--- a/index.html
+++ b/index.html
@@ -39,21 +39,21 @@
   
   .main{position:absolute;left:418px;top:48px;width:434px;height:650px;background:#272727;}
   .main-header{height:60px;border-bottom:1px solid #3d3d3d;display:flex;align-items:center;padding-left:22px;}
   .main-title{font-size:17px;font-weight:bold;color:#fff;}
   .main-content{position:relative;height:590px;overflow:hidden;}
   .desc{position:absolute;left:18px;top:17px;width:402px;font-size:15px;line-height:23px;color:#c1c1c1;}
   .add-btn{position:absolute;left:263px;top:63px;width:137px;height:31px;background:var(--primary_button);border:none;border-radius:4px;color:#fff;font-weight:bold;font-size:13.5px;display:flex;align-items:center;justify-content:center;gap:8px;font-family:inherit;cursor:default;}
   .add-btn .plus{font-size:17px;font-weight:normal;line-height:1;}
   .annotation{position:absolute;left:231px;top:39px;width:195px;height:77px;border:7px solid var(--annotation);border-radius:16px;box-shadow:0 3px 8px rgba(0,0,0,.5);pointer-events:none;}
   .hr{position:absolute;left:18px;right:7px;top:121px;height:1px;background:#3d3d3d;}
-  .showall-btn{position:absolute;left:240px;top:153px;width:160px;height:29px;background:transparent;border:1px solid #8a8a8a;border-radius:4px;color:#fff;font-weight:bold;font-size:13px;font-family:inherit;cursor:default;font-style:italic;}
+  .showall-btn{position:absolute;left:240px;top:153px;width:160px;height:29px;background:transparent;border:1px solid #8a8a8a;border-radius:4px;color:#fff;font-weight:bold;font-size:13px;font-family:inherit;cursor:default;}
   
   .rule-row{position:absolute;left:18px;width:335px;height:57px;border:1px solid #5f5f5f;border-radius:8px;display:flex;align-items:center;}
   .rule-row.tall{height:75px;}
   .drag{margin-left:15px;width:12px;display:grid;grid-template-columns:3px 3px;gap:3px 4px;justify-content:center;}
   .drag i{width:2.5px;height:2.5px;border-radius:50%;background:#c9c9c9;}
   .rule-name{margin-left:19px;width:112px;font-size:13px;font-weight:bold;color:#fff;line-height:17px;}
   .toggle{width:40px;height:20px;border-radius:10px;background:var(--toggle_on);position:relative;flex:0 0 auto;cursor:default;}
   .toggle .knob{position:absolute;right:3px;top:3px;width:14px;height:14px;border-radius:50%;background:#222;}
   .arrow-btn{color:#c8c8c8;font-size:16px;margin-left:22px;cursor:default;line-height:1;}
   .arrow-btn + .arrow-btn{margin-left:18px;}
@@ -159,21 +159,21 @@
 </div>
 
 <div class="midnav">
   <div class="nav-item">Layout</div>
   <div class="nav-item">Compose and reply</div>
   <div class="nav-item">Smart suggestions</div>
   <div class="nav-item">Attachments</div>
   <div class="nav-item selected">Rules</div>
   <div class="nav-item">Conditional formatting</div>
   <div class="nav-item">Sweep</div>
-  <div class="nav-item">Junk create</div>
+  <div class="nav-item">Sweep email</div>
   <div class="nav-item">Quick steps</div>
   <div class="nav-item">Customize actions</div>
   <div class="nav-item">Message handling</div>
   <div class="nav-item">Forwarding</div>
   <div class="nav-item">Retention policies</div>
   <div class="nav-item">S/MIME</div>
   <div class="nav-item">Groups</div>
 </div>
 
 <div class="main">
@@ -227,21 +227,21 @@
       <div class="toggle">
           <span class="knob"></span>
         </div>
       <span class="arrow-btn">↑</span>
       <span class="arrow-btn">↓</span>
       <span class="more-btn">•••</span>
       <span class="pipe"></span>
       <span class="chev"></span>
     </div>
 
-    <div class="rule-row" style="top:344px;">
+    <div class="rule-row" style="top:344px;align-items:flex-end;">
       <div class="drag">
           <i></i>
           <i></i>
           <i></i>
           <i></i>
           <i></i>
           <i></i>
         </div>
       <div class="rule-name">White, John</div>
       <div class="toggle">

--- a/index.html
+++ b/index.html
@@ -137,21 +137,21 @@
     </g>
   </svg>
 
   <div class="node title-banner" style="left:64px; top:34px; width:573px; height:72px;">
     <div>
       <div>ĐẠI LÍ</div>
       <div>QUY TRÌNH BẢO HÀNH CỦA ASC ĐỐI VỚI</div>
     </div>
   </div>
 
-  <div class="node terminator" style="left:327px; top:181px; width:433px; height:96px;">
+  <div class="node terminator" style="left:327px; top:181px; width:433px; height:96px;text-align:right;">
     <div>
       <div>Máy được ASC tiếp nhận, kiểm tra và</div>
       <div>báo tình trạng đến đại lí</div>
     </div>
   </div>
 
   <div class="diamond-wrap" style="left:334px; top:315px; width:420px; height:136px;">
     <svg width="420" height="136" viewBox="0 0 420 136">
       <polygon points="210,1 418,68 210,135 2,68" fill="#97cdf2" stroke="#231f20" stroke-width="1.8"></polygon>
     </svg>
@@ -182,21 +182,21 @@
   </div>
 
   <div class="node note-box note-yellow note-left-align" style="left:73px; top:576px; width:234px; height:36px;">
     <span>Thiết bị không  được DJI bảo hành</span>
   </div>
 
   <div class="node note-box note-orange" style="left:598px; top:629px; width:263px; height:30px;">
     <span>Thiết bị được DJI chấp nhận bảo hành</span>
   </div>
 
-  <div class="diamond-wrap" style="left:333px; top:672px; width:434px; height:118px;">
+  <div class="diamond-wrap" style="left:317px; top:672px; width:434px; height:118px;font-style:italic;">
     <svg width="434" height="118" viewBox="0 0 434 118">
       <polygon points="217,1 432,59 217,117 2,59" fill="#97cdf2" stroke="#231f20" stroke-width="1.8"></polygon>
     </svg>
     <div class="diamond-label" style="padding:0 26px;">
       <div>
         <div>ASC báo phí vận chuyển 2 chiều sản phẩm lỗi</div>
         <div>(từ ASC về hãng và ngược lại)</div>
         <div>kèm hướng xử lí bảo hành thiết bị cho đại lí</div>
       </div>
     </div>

★ ★ ★ ★ ★ ★ ★

*Work task*. Report all lines above with "flex".

*Task result*.
   .main-header{height:60px;border-bottom:1px solid #3d3d3d;display:flex;align-items:center;padding-left:22px;}
   .add-btn{position:absolute;left:263px;top:63px;width:137px;height:31px;background:var(--primary_button);border:none;border-radius:4px;color:#fff;font-weight:bold;font-size:13.5px;display:flex;align-items:center;justify-content:center;gap:8px;font-family:inherit;cursor:default;}
   .rule-row{position:absolute;left:18px;width:335px;height:57px;border:1px solid #5f5f5f;border-radius:8px;display:flex;align-items:center;}
   .toggle{width:40px;height:20px;border-radius:10px;background:var(--toggle_on);position:relative;flex:0 0 auto;cursor:default;}
+    <div class="rule-row" style="top:344px;align-items:flex-end;">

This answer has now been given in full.